--- START ---
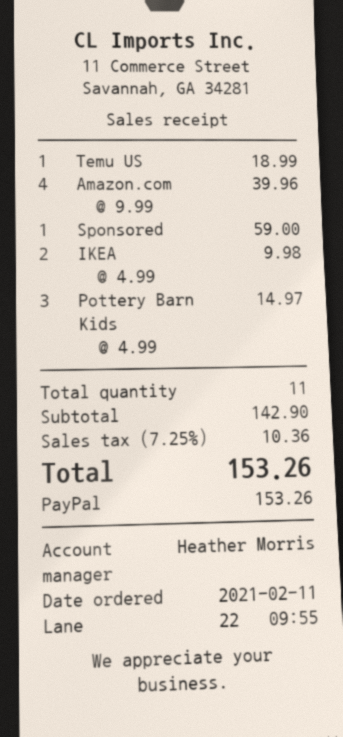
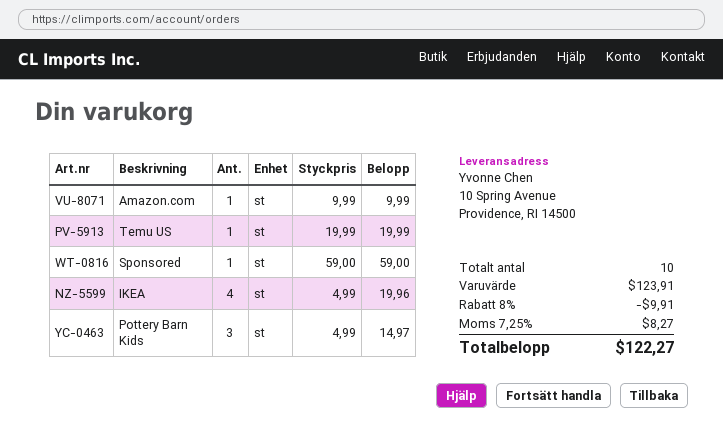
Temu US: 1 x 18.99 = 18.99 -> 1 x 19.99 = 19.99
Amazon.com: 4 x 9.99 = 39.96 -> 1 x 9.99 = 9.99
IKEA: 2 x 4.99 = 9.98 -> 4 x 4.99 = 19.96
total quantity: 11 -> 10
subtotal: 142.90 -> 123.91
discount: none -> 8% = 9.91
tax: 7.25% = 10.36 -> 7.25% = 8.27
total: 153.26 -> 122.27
--- END ---
--- START ---
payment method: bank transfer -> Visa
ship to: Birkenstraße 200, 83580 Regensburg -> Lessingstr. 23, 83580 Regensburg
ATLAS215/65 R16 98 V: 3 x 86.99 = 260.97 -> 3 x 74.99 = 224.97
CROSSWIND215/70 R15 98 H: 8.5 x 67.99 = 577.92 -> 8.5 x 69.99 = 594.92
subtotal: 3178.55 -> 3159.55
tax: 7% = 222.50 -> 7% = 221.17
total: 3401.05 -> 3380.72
--- END ---
Copy, exactly and only, the lines above that begin with the one containing "total quantity: 11 -> 10" and finish with the one containing "total: 153.26 -> 122.27".

• **WRITTEN ANSWER**:
total quantity: 11 -> 10
subtotal: 142.90 -> 123.91
discount: none -> 8% = 9.91
tax: 7.25% = 10.36 -> 7.25% = 8.27
total: 153.26 -> 122.27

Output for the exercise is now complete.